■ DATA SECTION ■
━━━━
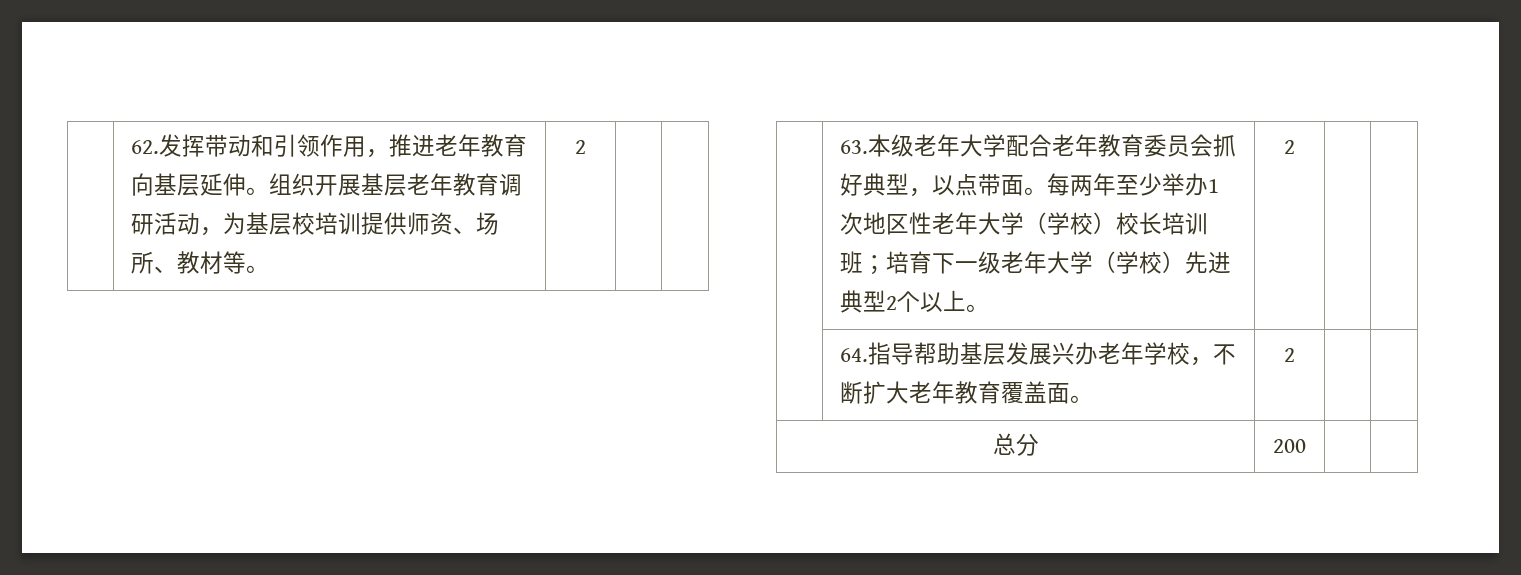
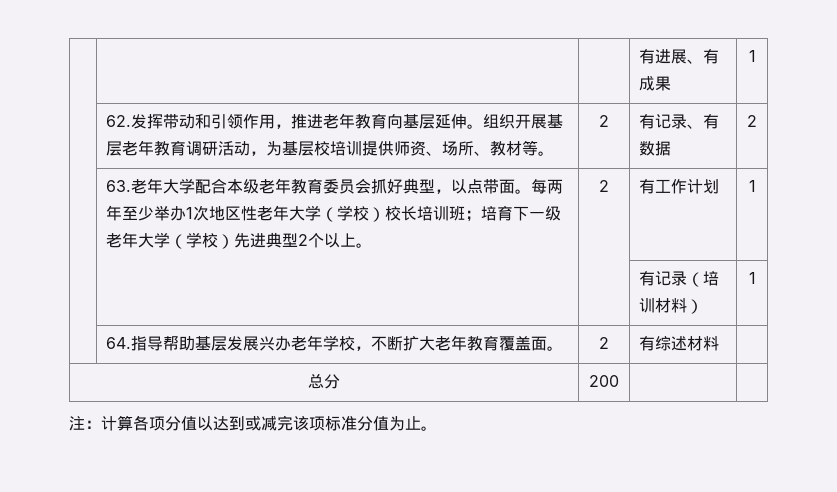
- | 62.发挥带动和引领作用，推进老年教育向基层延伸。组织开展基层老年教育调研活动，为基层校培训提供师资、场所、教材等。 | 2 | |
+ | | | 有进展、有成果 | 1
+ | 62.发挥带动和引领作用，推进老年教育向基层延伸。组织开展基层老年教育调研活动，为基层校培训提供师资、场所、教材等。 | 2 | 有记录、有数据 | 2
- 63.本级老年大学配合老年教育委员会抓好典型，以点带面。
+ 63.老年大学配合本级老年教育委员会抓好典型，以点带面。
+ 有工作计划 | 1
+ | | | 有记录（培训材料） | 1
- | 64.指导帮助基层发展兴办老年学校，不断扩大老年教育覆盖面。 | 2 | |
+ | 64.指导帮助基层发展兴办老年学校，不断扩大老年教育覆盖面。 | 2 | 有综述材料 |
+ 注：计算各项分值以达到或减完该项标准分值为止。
━━━━
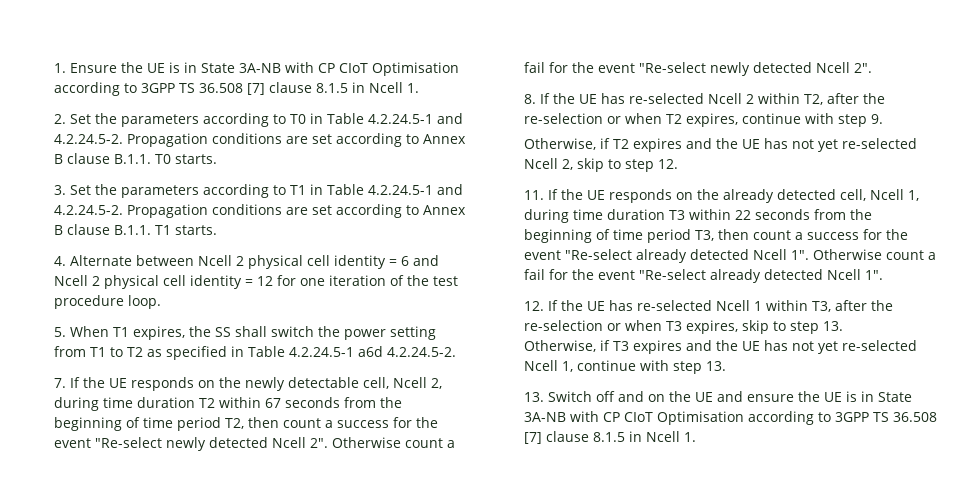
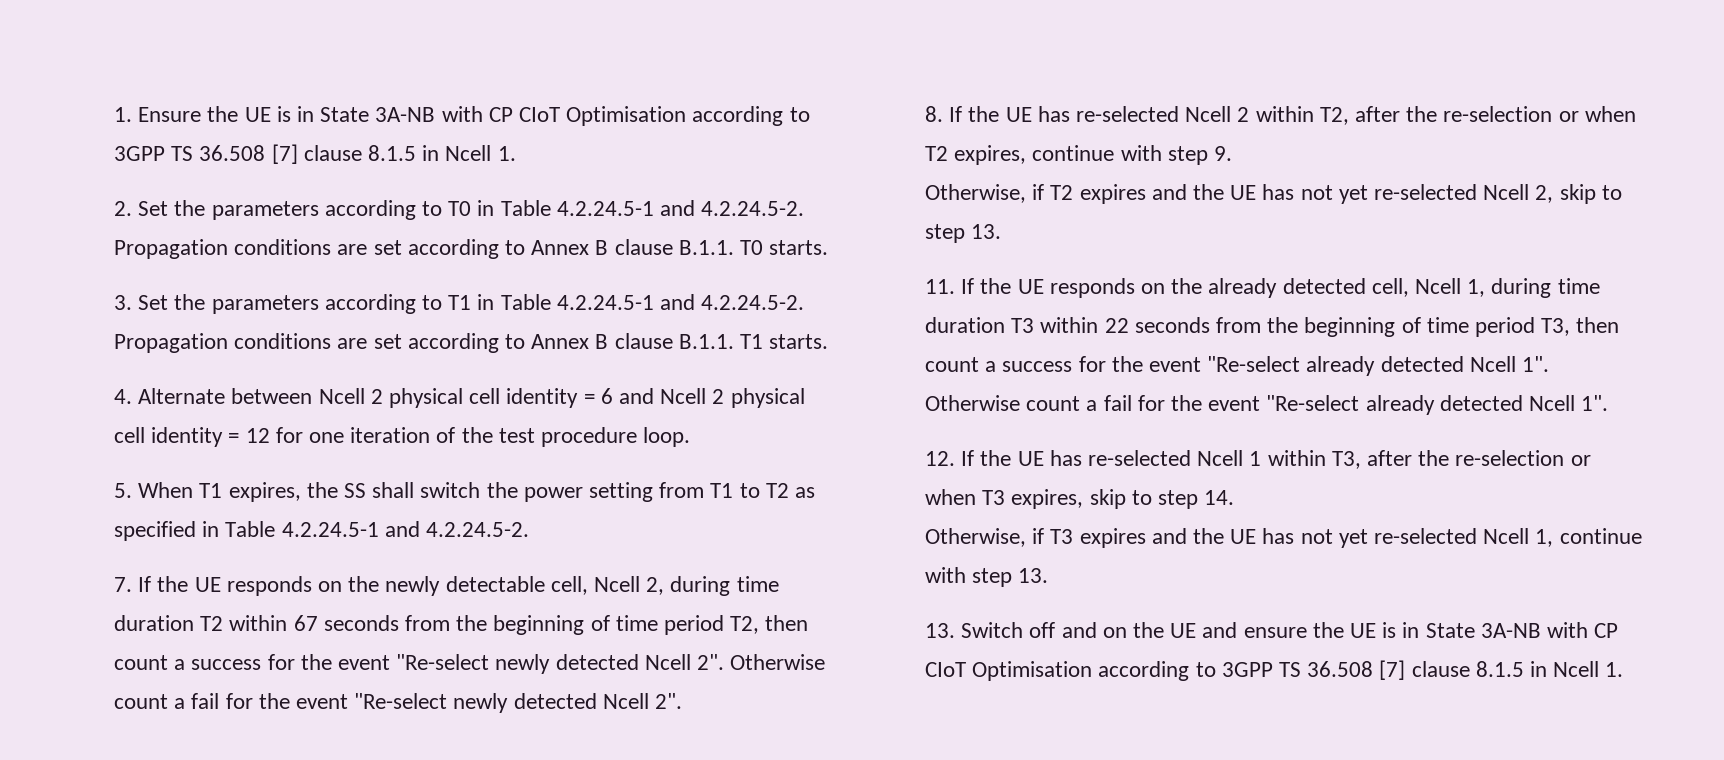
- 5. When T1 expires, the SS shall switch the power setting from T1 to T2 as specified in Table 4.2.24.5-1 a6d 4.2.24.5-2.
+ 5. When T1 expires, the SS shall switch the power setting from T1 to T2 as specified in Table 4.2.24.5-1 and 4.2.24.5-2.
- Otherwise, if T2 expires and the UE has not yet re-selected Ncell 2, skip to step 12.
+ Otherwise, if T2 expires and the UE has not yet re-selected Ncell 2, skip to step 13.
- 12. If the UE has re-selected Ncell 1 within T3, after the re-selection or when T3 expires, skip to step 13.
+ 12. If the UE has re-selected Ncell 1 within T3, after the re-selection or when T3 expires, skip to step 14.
━━━━
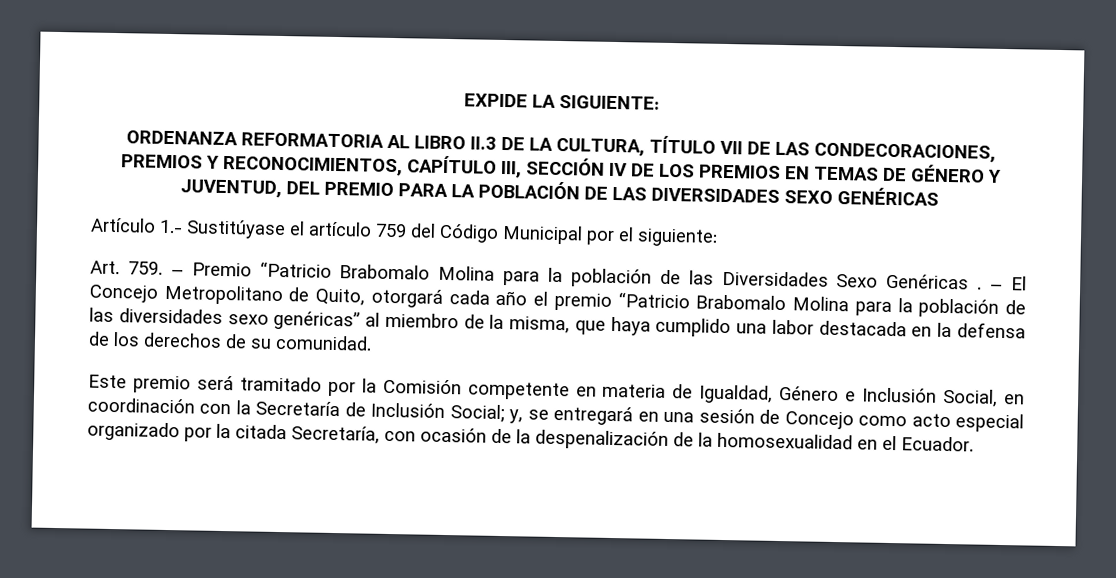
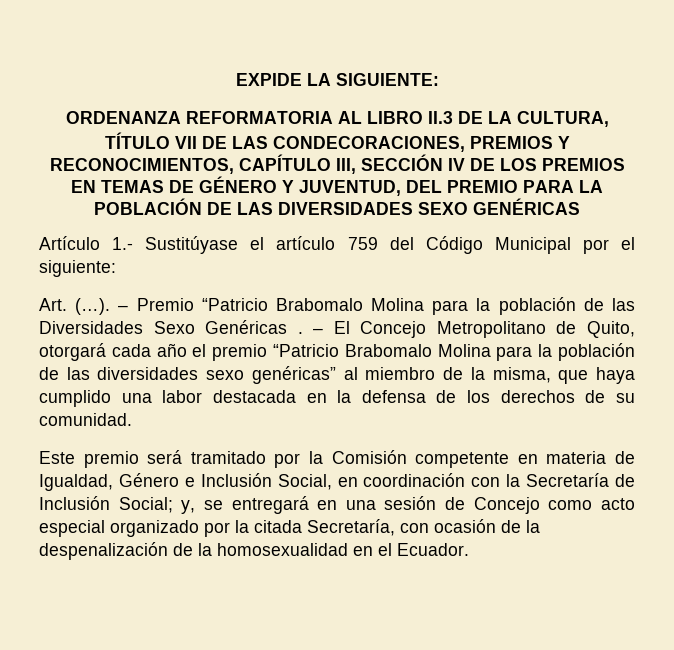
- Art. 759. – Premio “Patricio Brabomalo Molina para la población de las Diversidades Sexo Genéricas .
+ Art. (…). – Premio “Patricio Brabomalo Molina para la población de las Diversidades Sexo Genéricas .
━━━━
■ TASK DETAILS ■
From the listing above, return the lines starting at the one with "- Otherwise, if" and ending at the one with "to step 14.", both kept, exactly as they appear and nothing more.

■ WRITTEN ANSWER ■
- Otherwise, if T2 expires and the UE has not yet re-selected Ncell 2, skip to step 12.
+ Otherwise, if T2 expires and the UE has not yet re-selected Ncell 2, skip to step 13.
- 12. If the UE has re-selected Ncell 1 within T3, after the re-selection or when T3 expires, skip to step 13.
+ 12. If the UE has re-selected Ncell 1 within T3, after the re-selection or when T3 expires, skip to step 14.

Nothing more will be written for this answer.